_Task brief_
A faithful copy is required. Print each line of the data exactly and omit the pictures.

_Records provided_
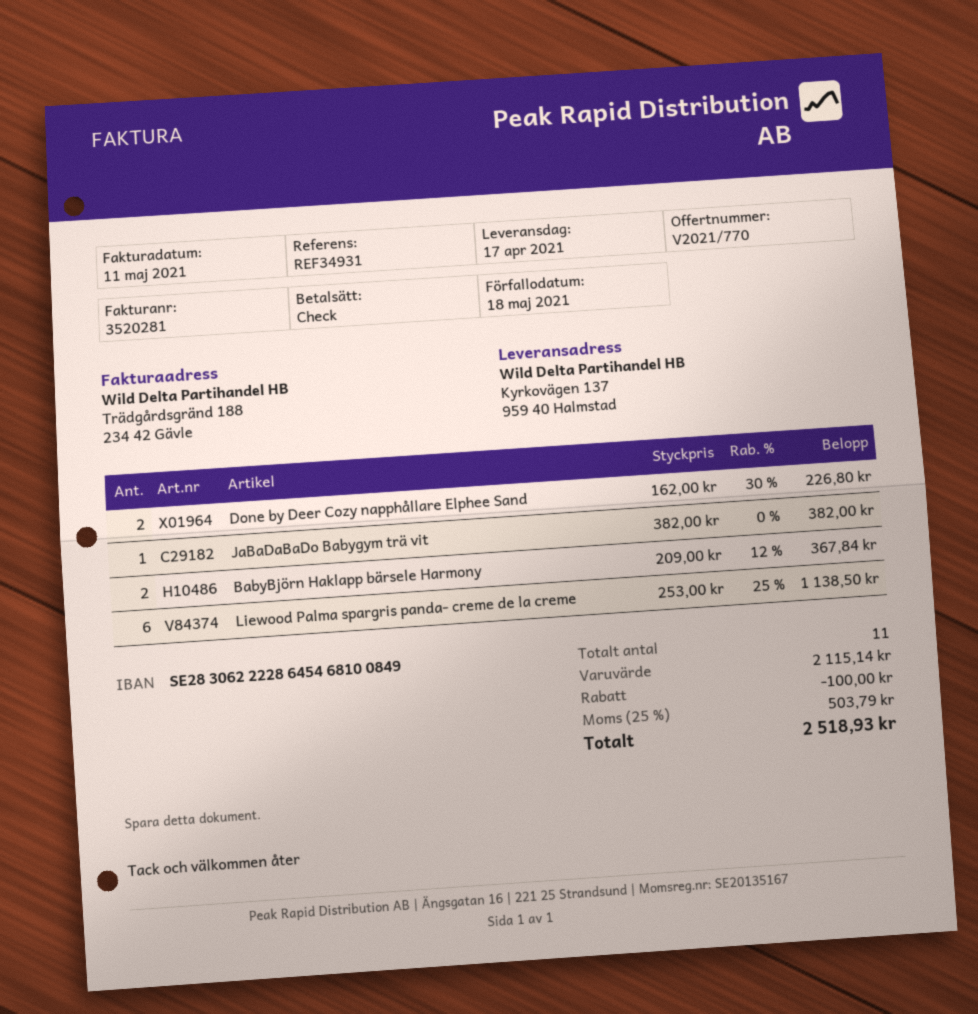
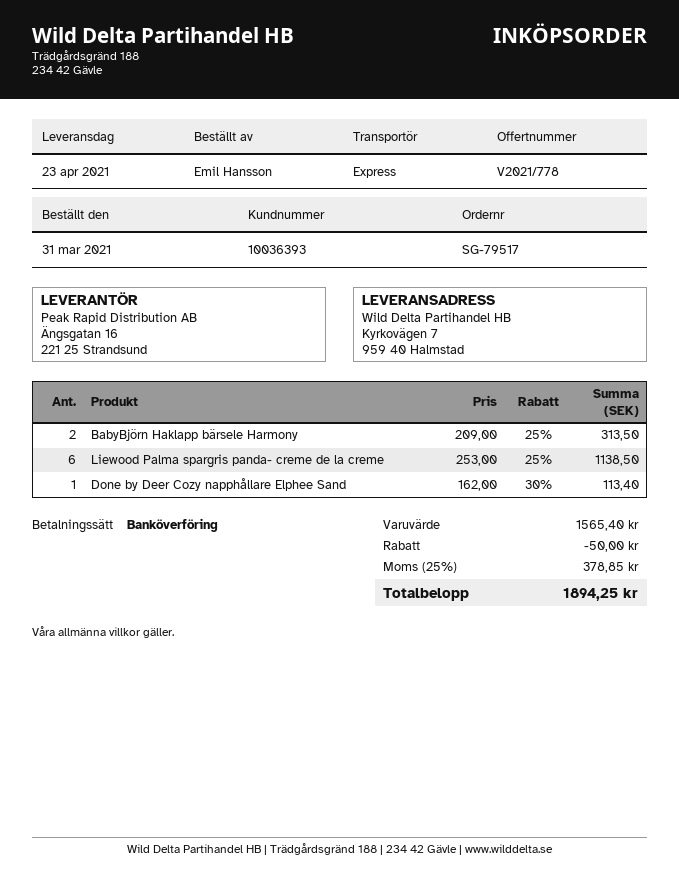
quote number: V2021/770 -> V2021/778
delivery date: 2021-04-17 -> 2021-04-23
payment method: cheque -> bank transfer
ship to: Kyrkovägen 137, 959 40 Halmstad -> Kyrkovägen 7, 959 40 Halmstad
Done by Deer Cozy napphållare Elphee Sand: 2 x 162.00 - 30% = 226.80 -> 1 x 162.00 - 30% = 113.40
JaBaDaBaDo Babygym trä vit: 1 x 382.00 = 382.00 -> none
BabyBjörn Haklapp bärsele Harmony: 2 x 209.00 - 12% = 367.84 -> 2 x 209.00 - 25% = 313.50
subtotal: 2115.14 -> 1565.40
discount: 100.00 -> 50.00
tax: 25% = 503.79 -> 25% = 378.85
total: 2518.93 -> 1894.25

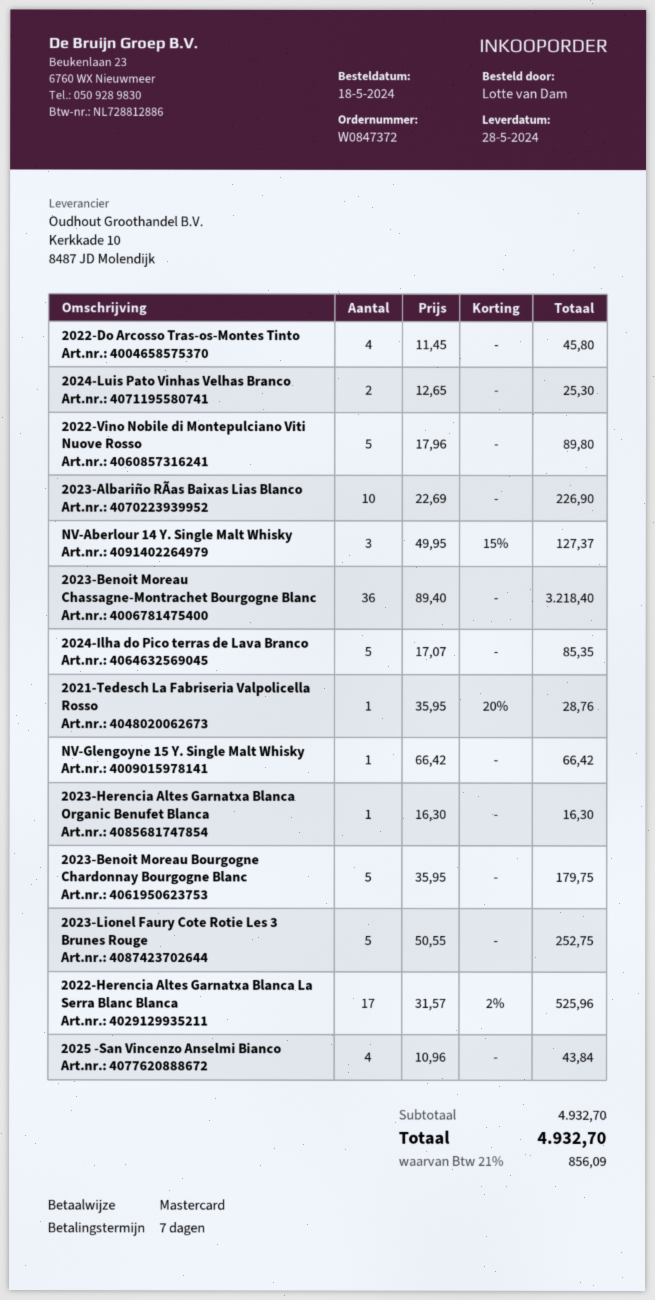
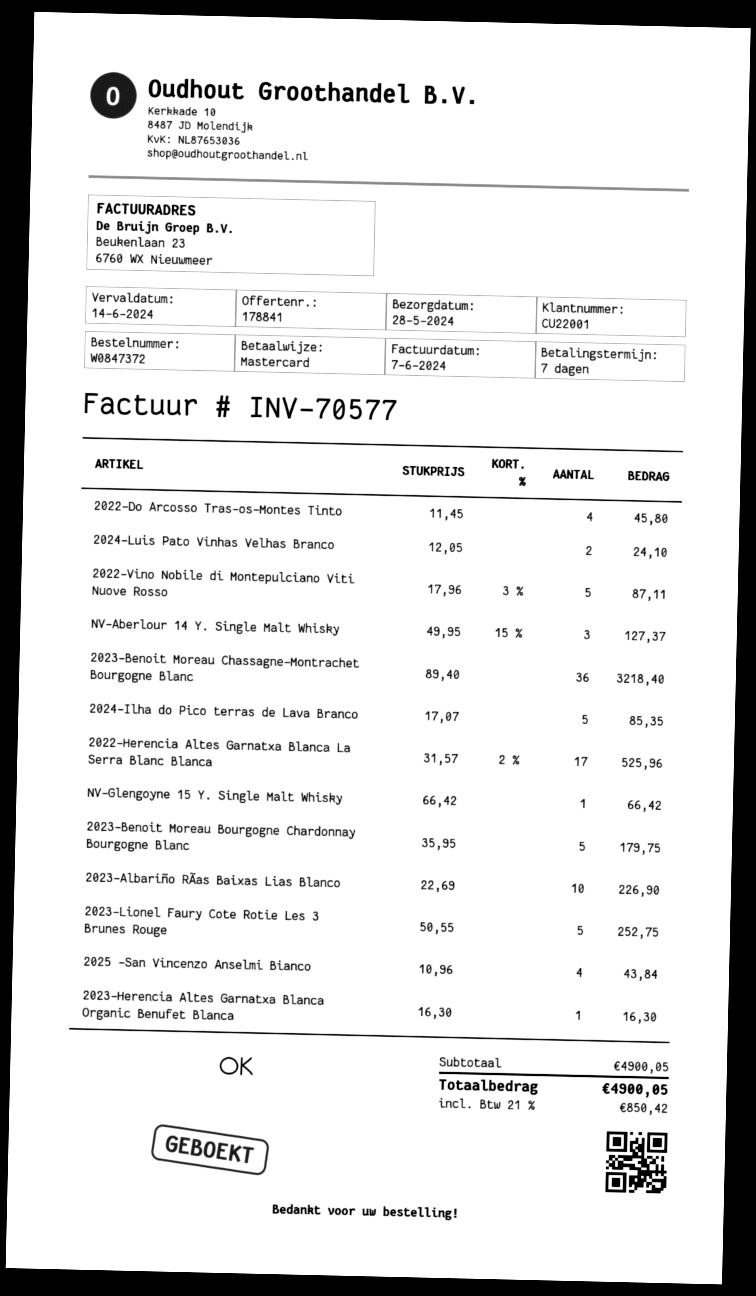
2024-Luis Pato Vinhas Velhas Branco: 2 x 12.65 = 25.30 -> 2 x 12.05 = 24.10
2022-Vino Nobile di Montepulciano Viti Nuove Rosso: 5 x 17.96 = 89.80 -> 5 x 17.96 - 3% = 87.11
2021-Tedesch La Fabriseria Valpolicella Rosso: 1 x 35.95 - 20% = 28.76 -> none
subtotal: 4932.70 -> 4900.05
tax: 21% = 856.09 -> 21% = 850.42
total: 4932.70 -> 4900.05

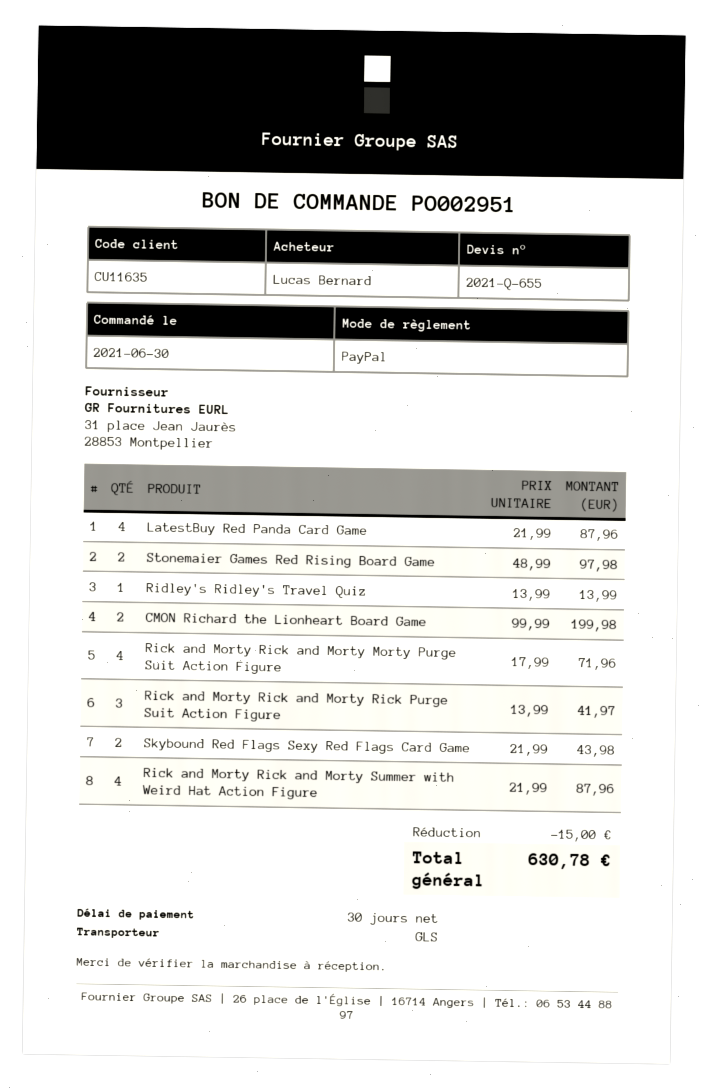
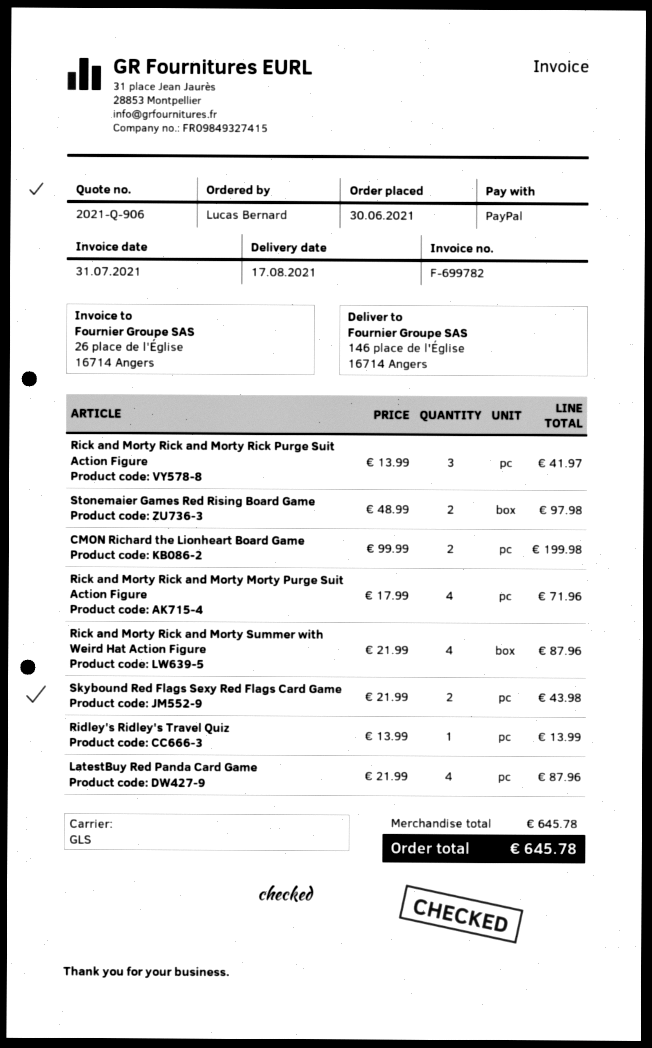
quote number: 2021-Q-655 -> 2021-Q-906
discount: 15.00 -> none
total: 630.78 -> 645.78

_Expected output_
quote number: V2021/770 -> V2021/778
delivery date: 2021-04-17 -> 2021-04-23
payment method: cheque -> bank transfer
ship to: Kyrkovägen 137, 959 40 Halmstad -> Kyrkovägen 7, 959 40 Halmstad
Done by Deer Cozy napphållare Elphee Sand: 2 x 162.00 - 30% = 226.80 -> 1 x 162.00 - 30% = 113.40
JaBaDaBaDo Babygym trä vit: 1 x 382.00 = 382.00 -> none
BabyBjörn Haklapp bärsele Harmony: 2 x 209.00 - 12% = 367.84 -> 2 x 209.00 - 25% = 313.50
subtotal: 2115.14 -> 1565.40
discount: 100.00 -> 50.00
tax: 25% = 503.79 -> 25% = 378.85
total: 2518.93 -> 1894.25

2024-Luis Pato Vinhas Velhas Branco: 2 x 12.65 = 25.30 -> 2 x 12.05 = 24.10
2022-Vino Nobile di Montepulciano Viti Nuove Rosso: 5 x 17.96 = 89.80 -> 5 x 17.96 - 3% = 87.11
2021-Tedesch La Fabriseria Valpolicella Rosso: 1 x 35.95 - 20% = 28.76 -> none
subtotal: 4932.70 -> 4900.05
tax: 21% = 856.09 -> 21% = 850.42
total: 4932.70 -> 4900.05

quote number: 2021-Q-655 -> 2021-Q-906
discount: 15.00 -> none
total: 630.78 -> 645.78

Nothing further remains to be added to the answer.